Nevada is setting its sights on an entirely state-based exchange—again. Despite the Trump Administration’s persistent efforts to disrupt the ACA, Nevada exchange Executive Director Heather Korbulic believes the timing is perfect for the state’s second go-round at a home-based insurance marketplace.
During the rocky launch of the ACA exchange in 2014, Nevada’s initial efforts to implement a fully state-based marketplace (SBM) missed the mark. A myriad of technological problems, billing oversights and consumer grievances sullied the state’s first attempt throughout the enrollment period. The software, created by Xerox, was so faulty that health officials could not accurately monitor who had paid or what services had been purchased. Consequently, the state dissolved its agreement with Xerox and settled for a state-based model with the federal platform (SBM-FP).
Last year’s dramatic efforts to repeal-and-replace the ACA postponed further discussions about returning to a state-run exchange. Now, with repeal efforts shelved but premiums still spiking, Nevada has chosen to revive their efforts towards an SBM.
The state’s main motivation for action is the continuous rise in the user fees associated with operating the federal platform. Although the federal government pardoned the fees for Nevada in 2015 and 2016, the state became responsible for the costs in 2017 at a rate of 1.5% of premiums sold on the federal platform. In 2018, the rates jumped to 2% and are set for 3% in 2019. To cover these expenses, Nevada has been charging its insurers a fee of 3.15% of premiums. But Korbulic says, “With the planned increases to the user fee, in 2019, Nevada would be left with only 0.15% of the assessment to conduct all of the functionality required of the SBM-FP. We believe this would make the marketplace insolvent and unable to adequately perform its required functions.”
The impending 3% user fee will cost Nevada roughly $12 million in 2020. However, state experts estimate savings of nearly 50% with a state-run platform that would keep operational costs closer to $6 million. Thus, and at the very least, officials expect slower growth in premiums, if not an immediate decline in premium prices. The potential savings could not be timelier, as the Urban Institute released a report outlining a 45.6% increase in Nevada’s lowest-price silver plan between 2017 and 2018.

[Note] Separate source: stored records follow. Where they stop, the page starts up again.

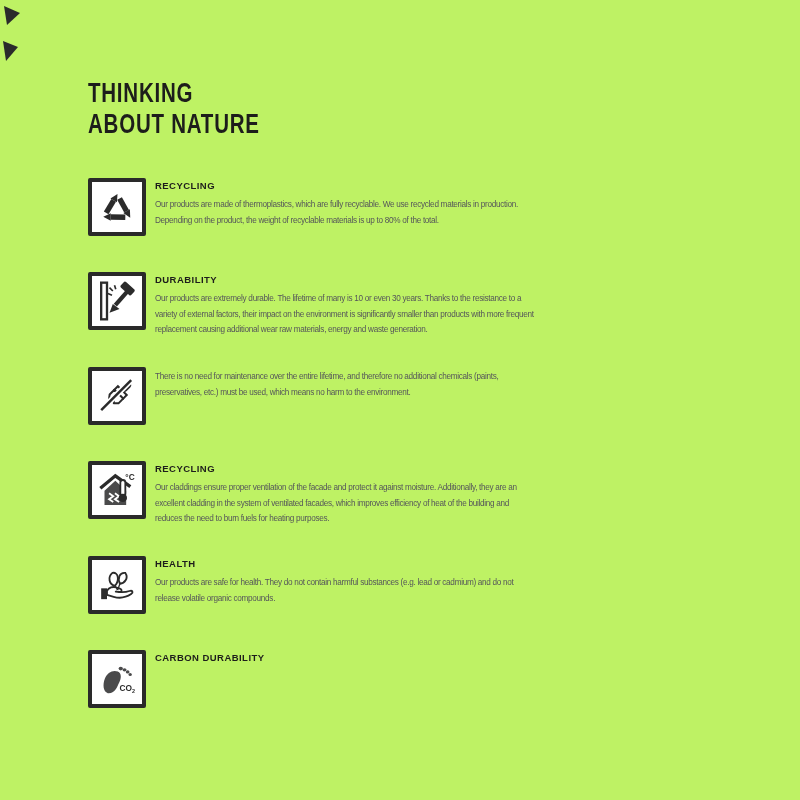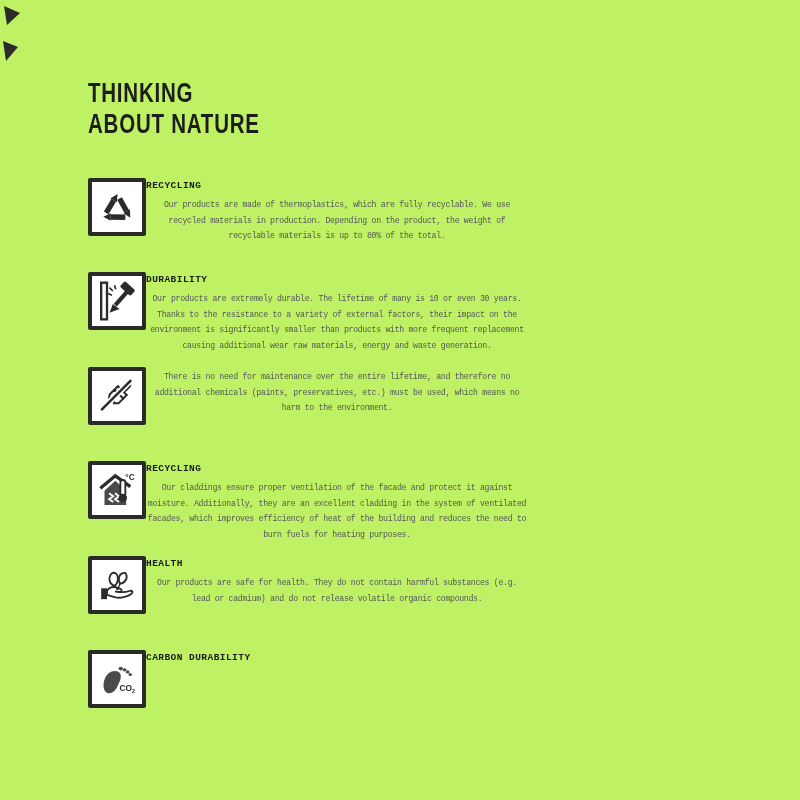--- a/index.html
+++ b/index.html
@@ -19,7 +19,7 @@
     width:50px;height:50px;border:4px solid #2a2a2a;border-radius:2px;background:#fff;
     display:flex;align-items:center;justify-content:center;flex:0 0 auto;
   }
-  .txt{padding-top:2px;width:382px;font-family:Liberation Mono, monospace;}
+  .txt{margin-left:9px;padding-top:2px;width:382px;}
   .txt h2{
     margin:0 0 6px 0;font-size:9.5px;font-weight:700;letter-spacing:.45px;
     color:#1d1d1b;

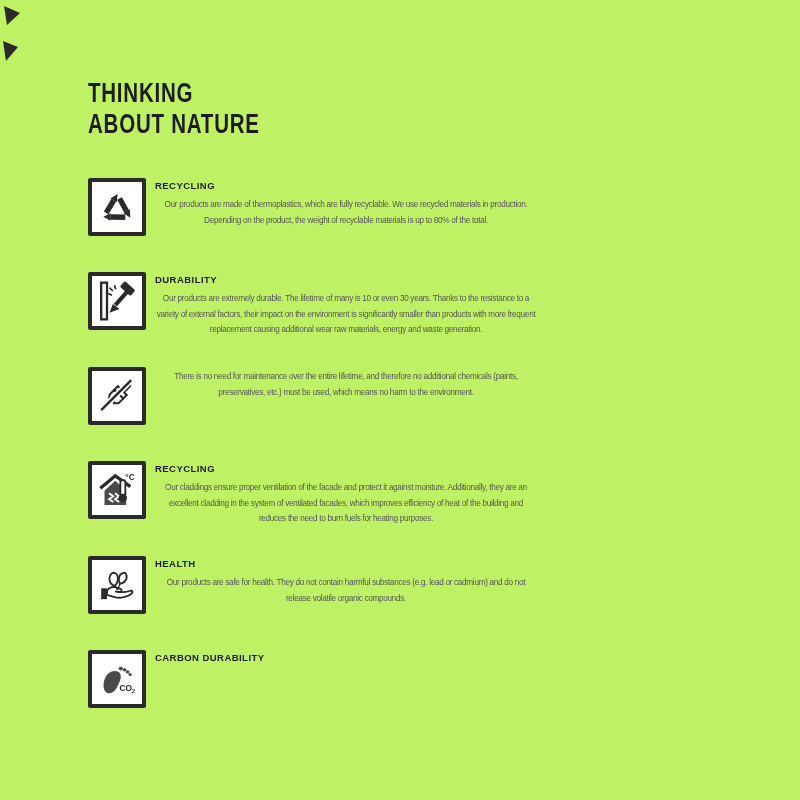--- a/index.html
+++ b/index.html
@@ -25,7 +25,7 @@
     color:#1d1d1b;
   }
   .txt p{
-    margin:0;font-size:8.2px;letter-spacing:-0.3px;line-height:15.5px;color:#55565a;text-align:center;
+    margin:0;font-size:8.2px;letter-spacing:-0.3px;line-height:15.5px;color:#55565a;
   }
   svg text{font-family:"Liberation Sans",sans-serif;}
 </style>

An added motivation for Nevada’s latest plan is the lack of data when it comes to truly understanding consumers. The intermittent zip code-level data provided by the Centers for Medicare and Medicaid (CMS) does not offer exchange officials enough details to know who is actively using the system during the open enrollment period or other specific information needed to steer targeted outreach. Although states are unable to manage every aspect that influences insurance rates, Korbulic believes that having the technology to view more state specific data will unearth economic efficiencies that can help lower costs for Nevadans by increasing enrollment through more direct consumer targeting.
Seeking an entirely new design, development and execution of a state platform, the state exchange reserved $1 million in February to make the switch. Governor Brian Sandoval released Nevada’s Request for Proposal for a vendor to run their technology and call center operations. Given the failed Xerox efforts, insurers have been reasonably concerned about the program’s launch. However, Nevada is only coordinating with vendors that have proven track records in other states. With all bids submitted, the state believes it will have its vendor contracts set by late summer.
Korbulic understands how important it is to clearly understand the costs of this bundled system so that the state can determine if it is affordable and if it will ultimately operate with a smaller price tag than the Federally Facilitated Marketplace (FFM).
Some things are already looking up for Nevada, even as the federal government has cut back its ACA marketing funds. Nevada has supported its own marketing efforts for several seasons and is prepared to allocate $3.2 million for advertising next year.
Nevada is one of five states — along with New Mexico, Kentucky, Arkansas, and Oregon — that operates all facets of its exchange except the platform, HealthCare.gov. Fortunately for Nevada, CMS has previously granted the state statutory permission from its 2011 efforts to complete the transition.
If Nevada’s shift succeeds and spawns the anticipated savings, it is likely that more states will take on the challenge. Oregon has begun reconsidering an SBM, while New Mexico is also starting to weigh the system’s pros and cons. Jon Kingsdale, former executive director of the Massachusetts exchange, argued that it is “perfectly believable” that states can save money. “You may get some more states, if this works out well, deciding they want to have their own exchange.”
A recent study by Covered California highlighted the higher enrollment rates and slower premium growth in state-run marketplaces when compared to the federal-run exchanges.